Equipos de investigación para la creación de cristales de vidrio desarrollados por Microsoft.

Fuente de la imagen, Microsoft

Repensar la computación

Resolver el desafío del almacenamiento permanente de datos es solo un aspecto del problema energético que representan los grandes centros de datos.

La sílice y el ADN son “muy atractivos desde un punto de vista sostenible”, reconoce Tania Malik, profesora adjunta en la Escuela de Computación y Ciberseguridad de la Universidad Tecnológica de Dublín (Irlanda).

“Sin embargo, es poco probable que estas tecnologías reemplacen al almacenamiento tradicional para la informática diaria o las cargas de trabajo de IA en un futuro cercano”, advierte Malik.

Malik señala que existen opciones más factibles a corto plazo para reducir el gasto energético asociado a los “datos calientes”.

“Una vía clave es mejorar la eficiencia de la infraestructura, mediante procesadores más eficientes energéticamente y avanzadas técnicas de refrigeración, como la líquida o la refrigeración por aire exterior”, explica.

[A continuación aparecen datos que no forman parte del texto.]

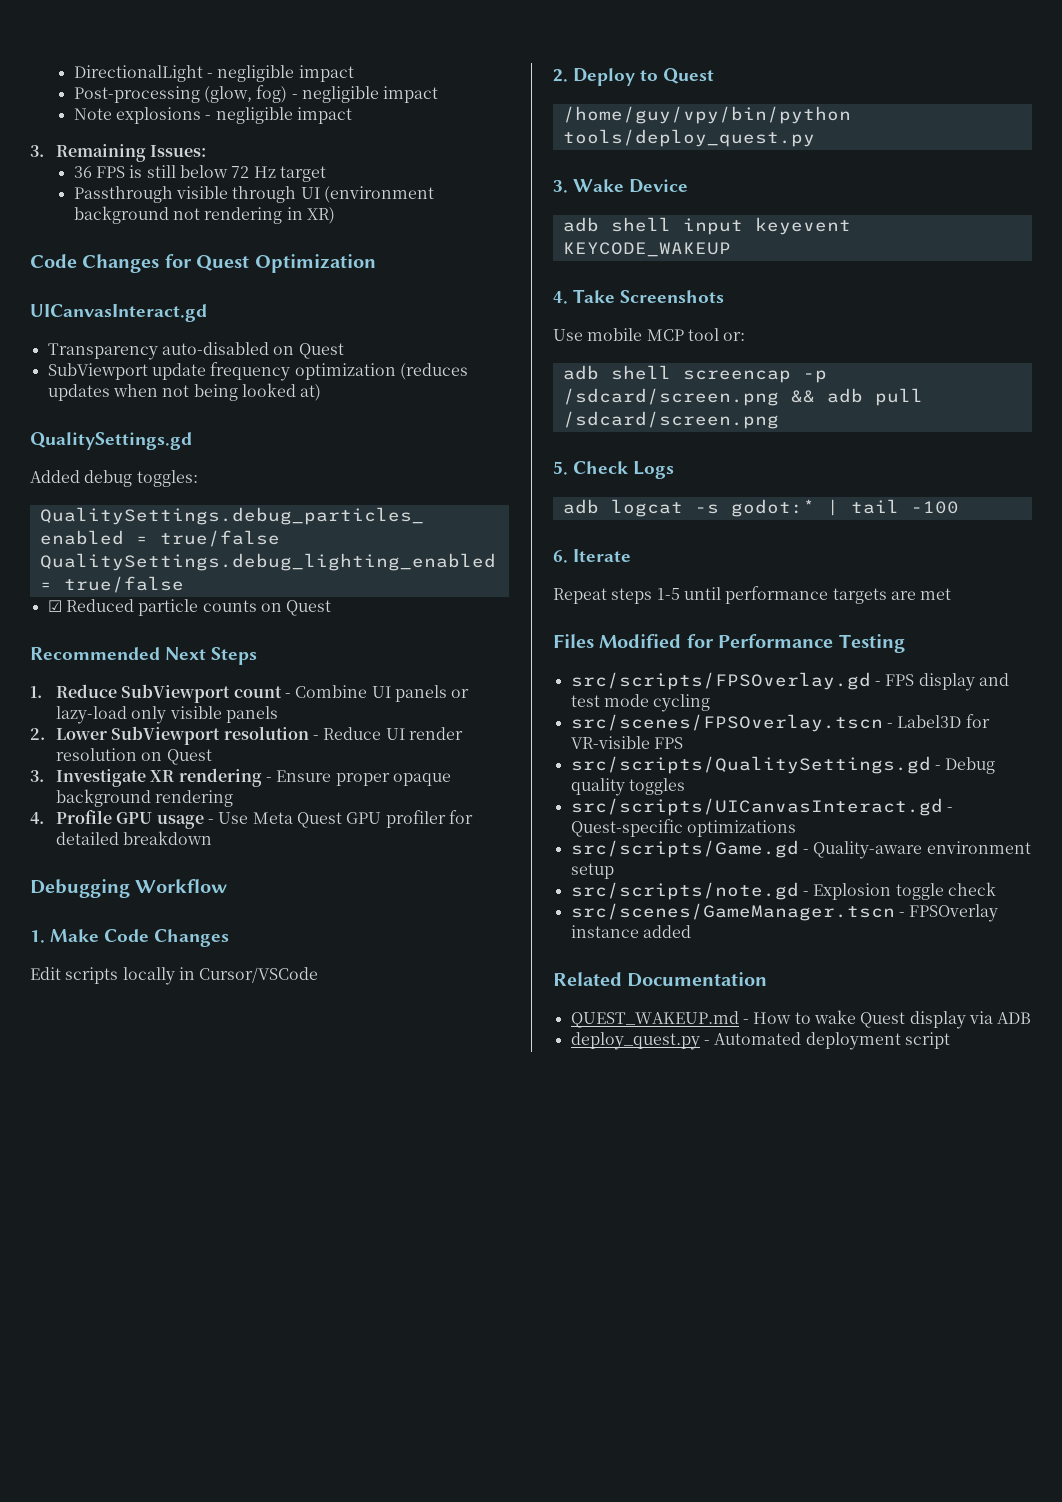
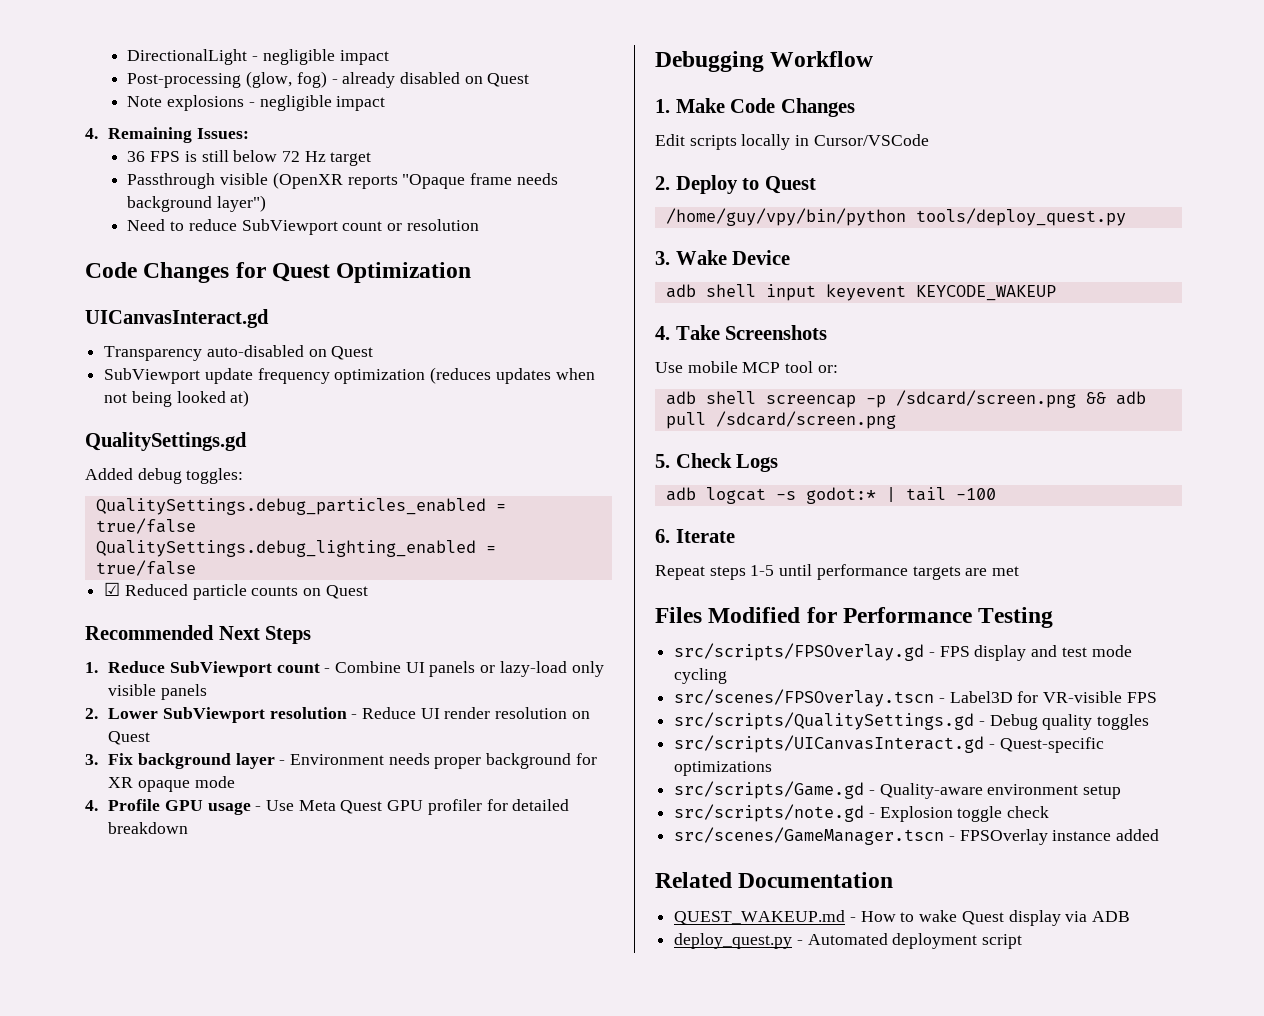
- Post-processing (glow, fog) - negligible impact
+ Post-processing (glow, fog) - already disabled on Quest
- 3. Remaining Issues:
+ 4. Remaining Issues:
- Passthrough visible through UI (environment background not rendering in XR)
+ Passthrough visible (OpenXR reports "Opaque frame needs background layer")
+ Need to reduce SubViewport count or resolution
- 3. Investigate XR rendering - Ensure proper opaque background rendering
+ 3. Fix background layer - Environment needs proper background for XR opaque mode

Al mismo tiempo subraya que hay un “crecimiento en la conciencia de que la eficiencia debe considerarse también en el software y las cargas de trabajo, no solo en la infraestructura”.

Malik afirma que en la computación de alto rendimiento y la computación en la nube, el rendimiento ha sido tradicionalmente la prioridad, pero la eficiencia energética debe tener la misma importancia. “Esto implica diseñar algoritmos y aplicaciones que consideren el consumo energético”.

Además, recomienda usar solo la potencia informática necesaria para cada tarea. “No todas las tareas requieren el modelo de IA más grande ni la ejecución más rápida”, señala.

Frente al creciente volumen de datos, Malik sugiere que podría requerirse un replanteo más profundo. ¿Es imprescindible conservar toda la información generada? Cada vez más, la solución implica “ser más selectivos con lo que decidimos almacenar”.